Everyone is familiar with the expression, "To err is human; to forgive is divine.” People make mistakes all the time.
Some errors, however, are products of simple carelessness. They cannot be excused on the basis of human frailty alone. There is an element of personal responsibility that has to be addressed and remedied.
A recent op-ed piece in The Wall Street Journal, "Why the John Paul Generation Will Welcome New York’s Next Archbishop” (3/5/09), offers a case in point.
The column opens with a reference to Archbishop Timothy Dolan’s visit to St. Joseph’s Seminary in Yonkers, N.Y., as a dramatic expression of his commitment to increasing the number of vocations to the priesthood.
The Journal writer acknowledges what is evident to anyone who takes a look, namely, that "Vocations are way down.” But then he adds: "To make matters worse, influential dissenters within the church are heavily invested in the archbishop’s failure.”
Who are these Catholic Rush Limbaughs? The writer provides no names. President Richard Nixon used to refer to the "some who say” crowd, but without ever identifying any of them. They served instead as rhetorical foils whose only function was to sharpen the point that the President wanted to make.
I, for one, do not know of a single "dissenter” (again, unnamed and undefined) who is "heavily invested in the [next] archbishop’s failure.” And I, for one, hope just the opposite happens, namely, that Archbishop Dolan has an extraordinarily successful tenure as the pastoral leader of the most prominent archdiocese in all of the United States.
The Journal column identifies me as having been quoted twice in The New York Times as "criticizing church efforts to revive the sacramental confession of sins.”

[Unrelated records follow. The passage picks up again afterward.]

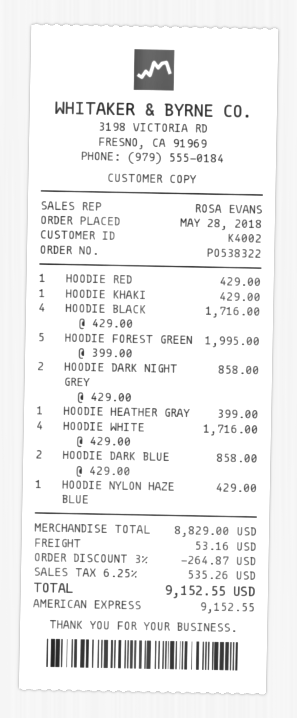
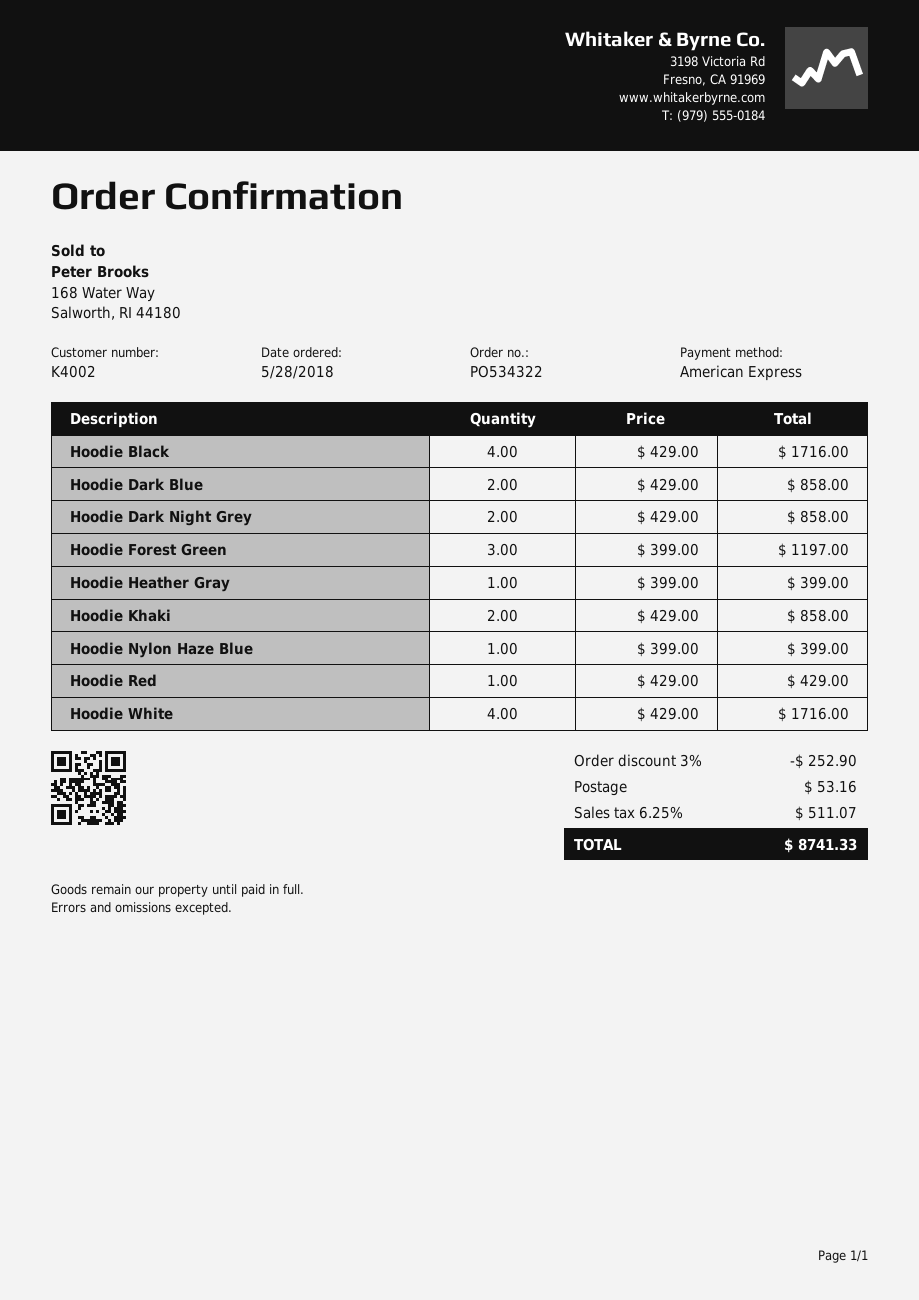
order number: PO538322 -> PO534322
HOODIE KHAKI: 1 x 429.00 = 429.00 -> 2 x 429.00 = 858.00
HOODIE FOREST GREEN: 5 x 399.00 = 1995.00 -> 3 x 399.00 = 1197.00
HOODIE NYLON HAZE BLUE: 1 x 429.00 = 429.00 -> 1 x 399.00 = 399.00
discount: 3% = 264.87 -> 3% = 252.90
tax: 6.25% = 535.26 -> 6.25% = 511.07
total: 9152.55 -> 8741.33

But here again carelessness, not simple human frailty, is at work. The Times articles in which I was quoted were not about "church efforts” in general, but about specific initiatives undertaken in one instance by the bishop of Brooklyn to grant a plenary indulgence to Catholics during this Year of Paul, and in another by a pastor in Stamford, Conn., to revive the pre-Vatican II practice of auricular confession in the old-fashioned confessional stalls.
My criticism was not of an effort to "revive the sacramental confession of sins,” but to revive a particular form of the sacrament -- a form that sets aside the new venue for celebrating the sacrament in a reconciliation room, in a face-to-face encounter with the priest-confessor, in favor of a return to the anonymous transaction between penitent and priest in a darkened confessional.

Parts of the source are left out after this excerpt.